_Assignment:_ What's wanted is each entry repeated verbatim, minus its images.
::: Material provided :::
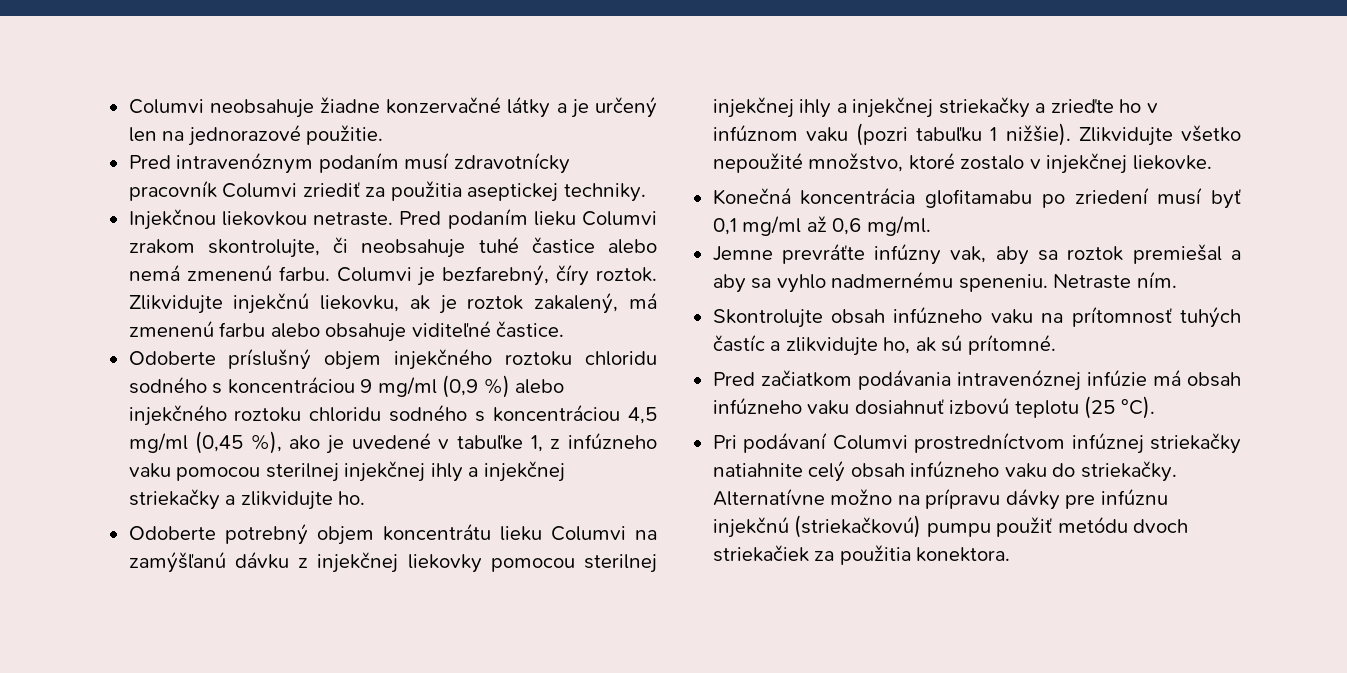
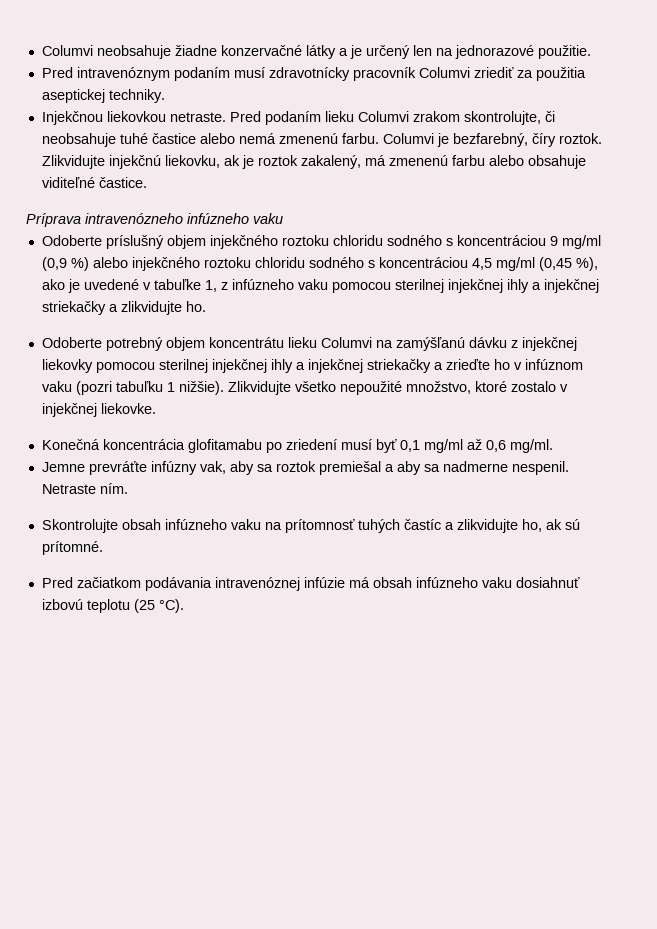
+ Príprava intravenózneho infúzneho vaku
- Jemne prevráťte infúzny vak, aby sa roztok premiešal a aby sa vyhlo nadmernému speneniu.
+ Jemne prevráťte infúzny vak, aby sa roztok premiešal a aby sa nadmerne nespenil.
- Pri podávaní Columvi prostredníctvom infúznej striekačky natiahnite celý obsah infúzneho vaku do striekačky. Alternatívne možno na prípravu dávky pre infúznu injekčnú (striekačkovú) pumpu použiť metódu dvoch striekačiek za použitia konektora.

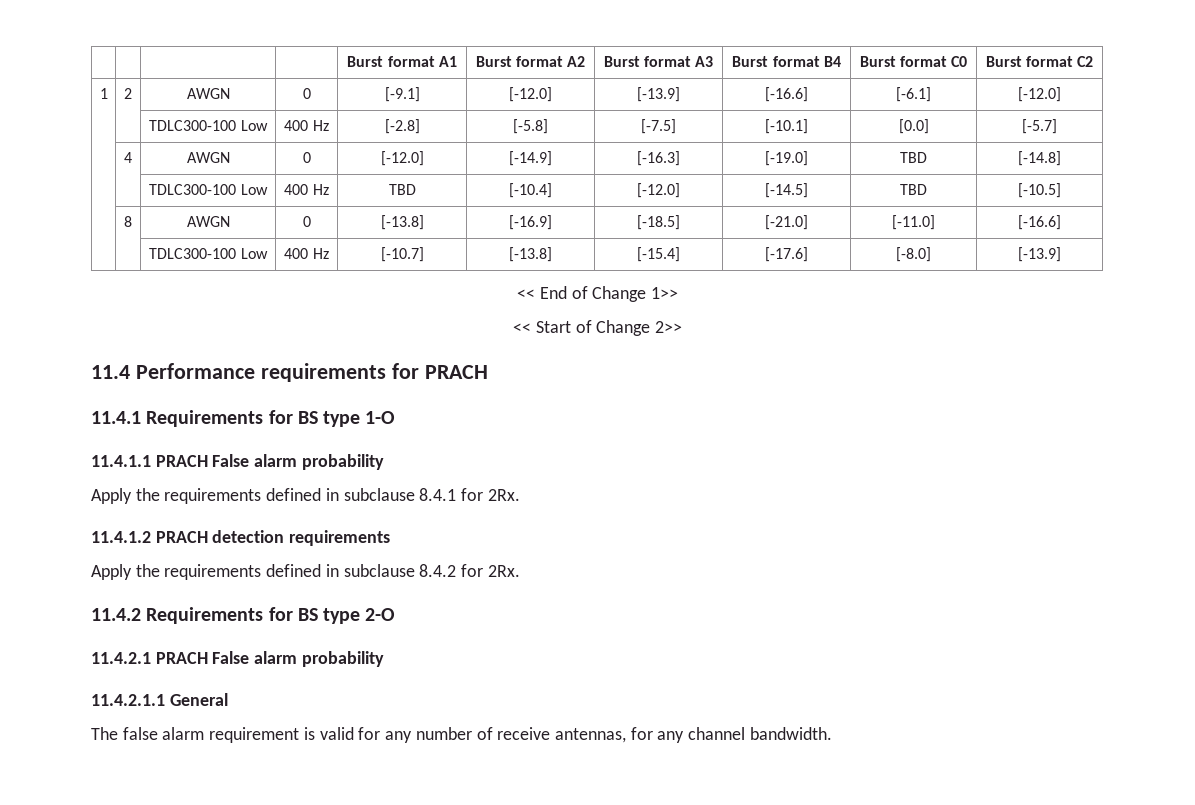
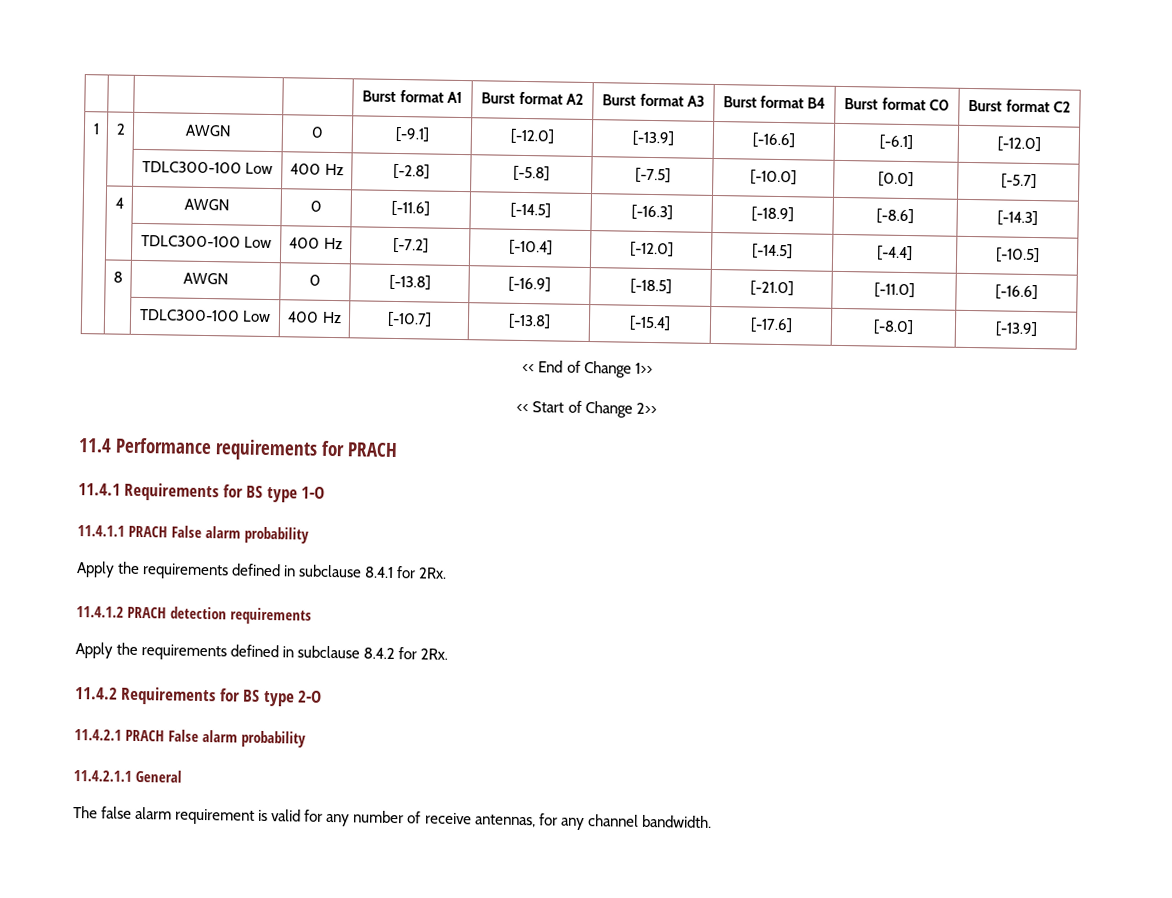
- | | TDLC300-100 Low | 400 Hz | [-2.8] | [-5.8] | [-7.5] | [-10.1] | [0.0] | [-5.7]
+ | | TDLC300-100 Low | 400 Hz | [-2.8] | [-5.8] | [-7.5] | [-10.0] | [0.0] | [-5.7]
- | 4 | AWGN | 0 | [-12.0] | [-14.9] | [-16.3] | [-19.0] | TBD | [-14.8]
- | | TDLC300-100 Low | 400 Hz | TBD | [-10.4] | [-12.0] | [-14.5] | TBD | [-10.5]
+ | 4 | AWGN | 0 | [-11.6] | [-14.5] | [-16.3] | [-18.9] | [-8.6] | [-14.3]
+ | | TDLC300-100 Low | 400 Hz | [-7.2] | [-10.4] | [-12.0] | [-14.5] | [-4.4] | [-10.5]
:::
_Solution for this task:_
+ Príprava intravenózneho infúzneho vaku
- Jemne prevráťte infúzny vak, aby sa roztok premiešal a aby sa vyhlo nadmernému speneniu.
+ Jemne prevráťte infúzny vak, aby sa roztok premiešal a aby sa nadmerne nespenil.
- Pri podávaní Columvi prostredníctvom infúznej striekačky natiahnite celý obsah infúzneho vaku do striekačky. Alternatívne možno na prípravu dávky pre infúznu injekčnú (striekačkovú) pumpu použiť metódu dvoch striekačiek za použitia konektora.

- | | TDLC300-100 Low | 400 Hz | [-2.8] | [-5.8] | [-7.5] | [-10.1] | [0.0] | [-5.7]
+ | | TDLC300-100 Low | 400 Hz | [-2.8] | [-5.8] | [-7.5] | [-10.0] | [0.0] | [-5.7]
- | 4 | AWGN | 0 | [-12.0] | [-14.9] | [-16.3] | [-19.0] | TBD | [-14.8]
- | | TDLC300-100 Low | 400 Hz | TBD | [-10.4] | [-12.0] | [-14.5] | TBD | [-10.5]
+ | 4 | AWGN | 0 | [-11.6] | [-14.5] | [-16.3] | [-18.9] | [-8.6] | [-14.3]
+ | | TDLC300-100 Low | 400 Hz | [-7.2] | [-10.4] | [-12.0] | [-14.5] | [-4.4] | [-10.5]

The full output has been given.